Although arene azides are most widely presented in the literature, the number of papers dealing with the synthesis and the chemical and biological properties of heterocyclic azides has grown significantly. Now, heterocyclic azides are commonly used as versatile building blocks in organic chemistry [13]. They retain most of the valuable reactivity features typical of their aromatic counterparts as they undergo typical azide transformations, such as the Huisgen cycloaddition [14,15], the CuAAC reaction [16], reduction to amines, 1,3-dipolar cycloaddition to double bonds [17], and so on. However, the neighboring heterocyclic moiety also enables a range of unique transformations. For example, electron-poor imidazolium-based azides may serve as diazo-group transfer reagents [18]. Similar reactivity is observed for super-electrophilic dinitrobenzofuroxan-derived azides [19]. Nenajdenko and coauthors have demonstrated that 4-azido-5-(pyridine-2-yl)-1,2,3-triazoles undergo thermal cyclization to give a novel class of blue-light-emitting heterocycles, 2H-[1,2,3]triazolo[4′,5′:3,4]pyrazolo[1,5-a]pyridin-5-ium-4-ides [20]. An intriguing example of stable pyrazolo[5,1-c][1,2,4]triazine possessing both diazonium and acylazido moieties was reported by Ivanov and coworkers [21]. These selected examples clearly demonstrate the great potential of heterocyclic azides in developing novel transformations.

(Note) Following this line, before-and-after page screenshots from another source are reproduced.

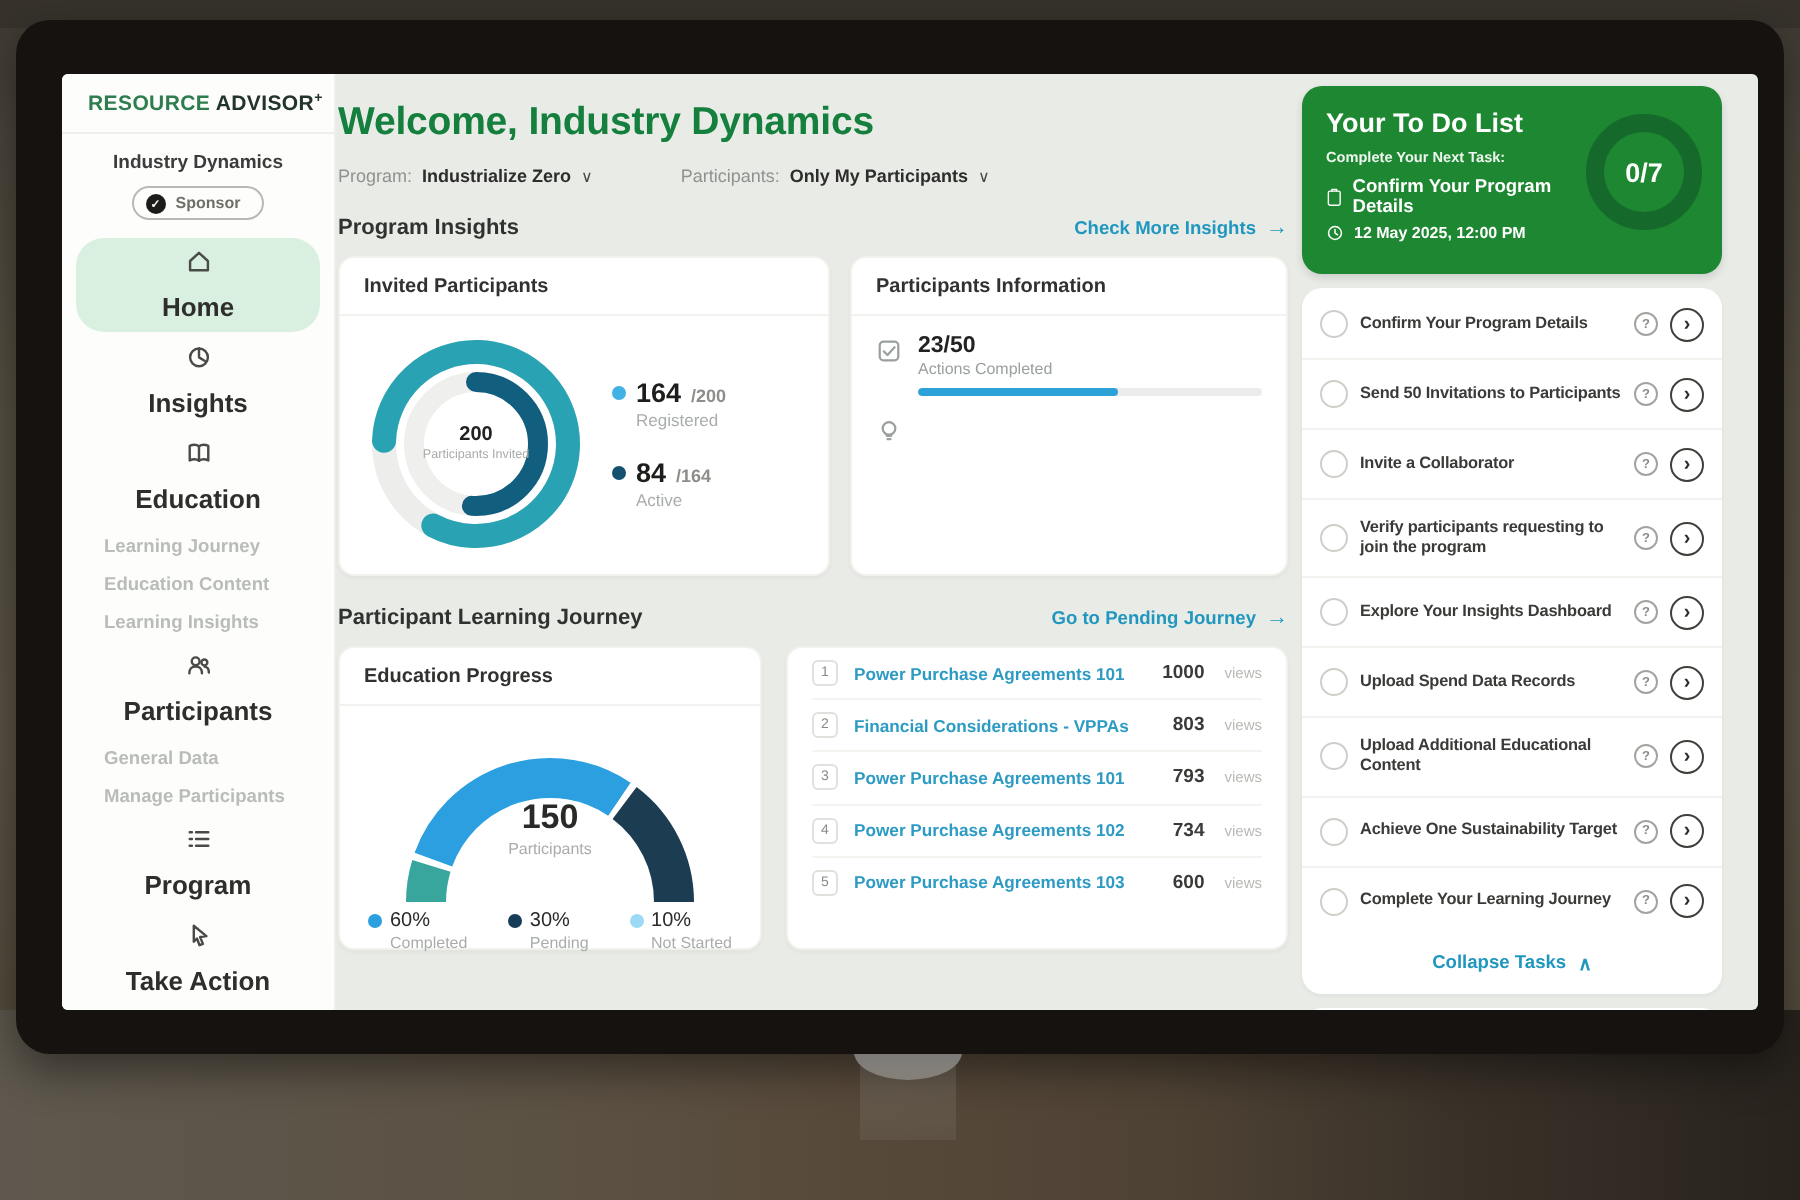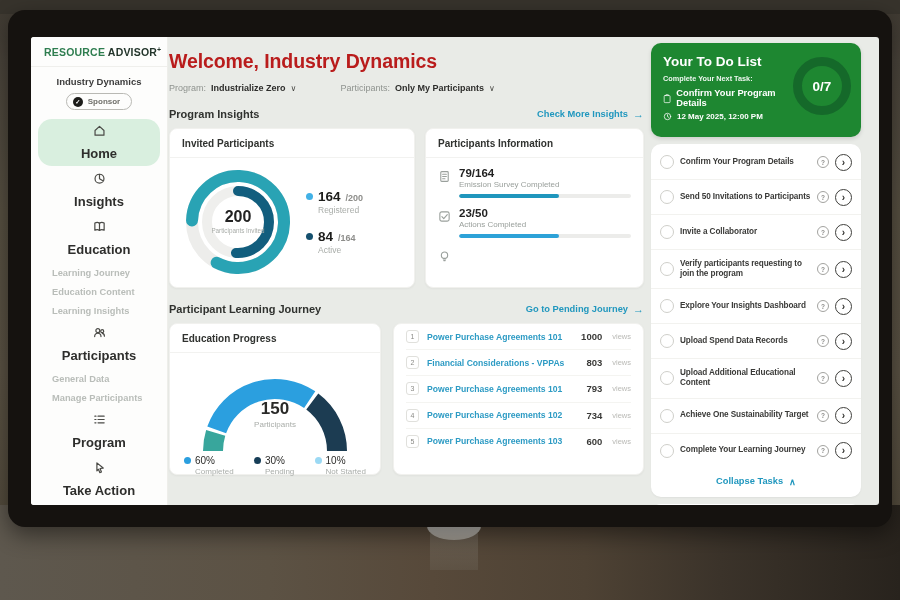"Welcome, Industry Dynamics" h1.welcome { color: #b91c1c -> #15803d }
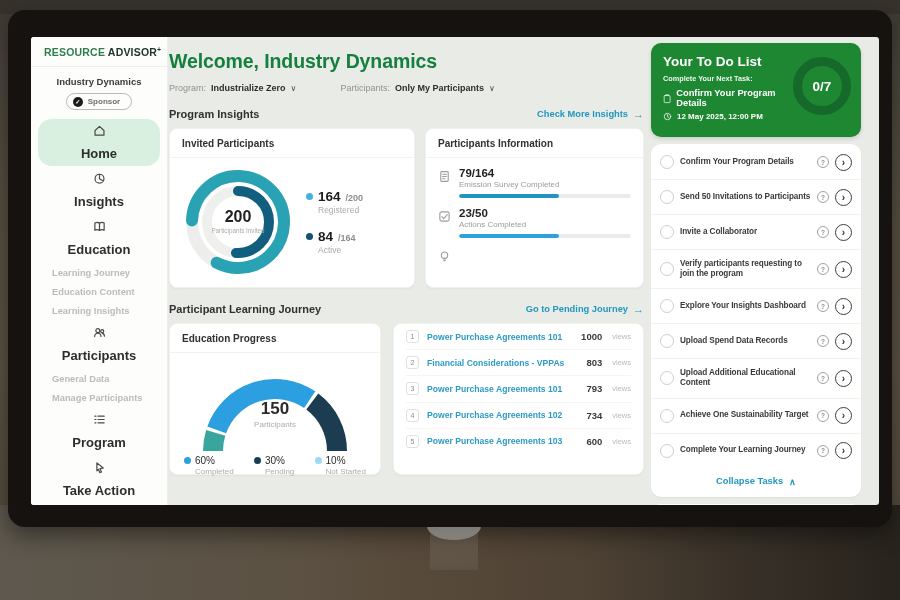"79/164" div.inforow { html: <div> <span><svg> <rect></rect> <path></path> </svg></span> <div> <div>79/164</div> <div>Emission Survey Completed</div> <div> <div></div> </div> </div> </div> -> none }
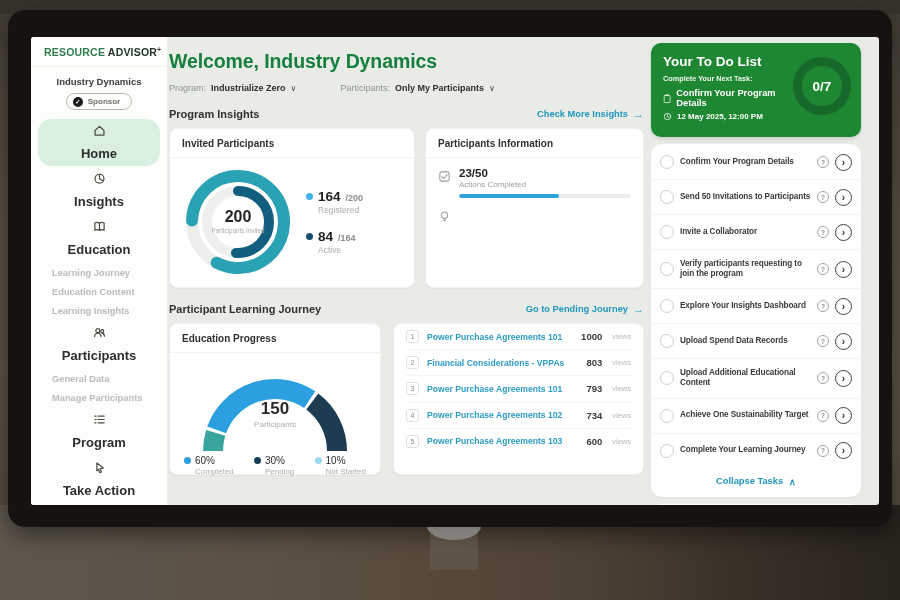"200" .donut-center .dv { font-size: 16px -> 10px }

On the other hand, C–H activation in aliphatic functional groups remains challenging and usually requires oxidative conditions. Furthermore, the direct esterification of C–H bonds is often limited by the nature of the substrates [22,23]. Several oxidative acetoxylation protocols with the in situ generation of hypervalent iodine species have been described [24,25]. The combination of copper [26,27] or palladium catalysts [28,29,30,31,32] with external oxidants or electrochemical oxidation [33] also provided a useful tool for AcO-group insertion into an alkane moiety. However, these approaches are either incompatible with sensitive functional groups (e.g., unprotected amines) or demand the presence of directing groups. Using acetic acid itself for C–H acetoxylation is unusual and conceptually appealing.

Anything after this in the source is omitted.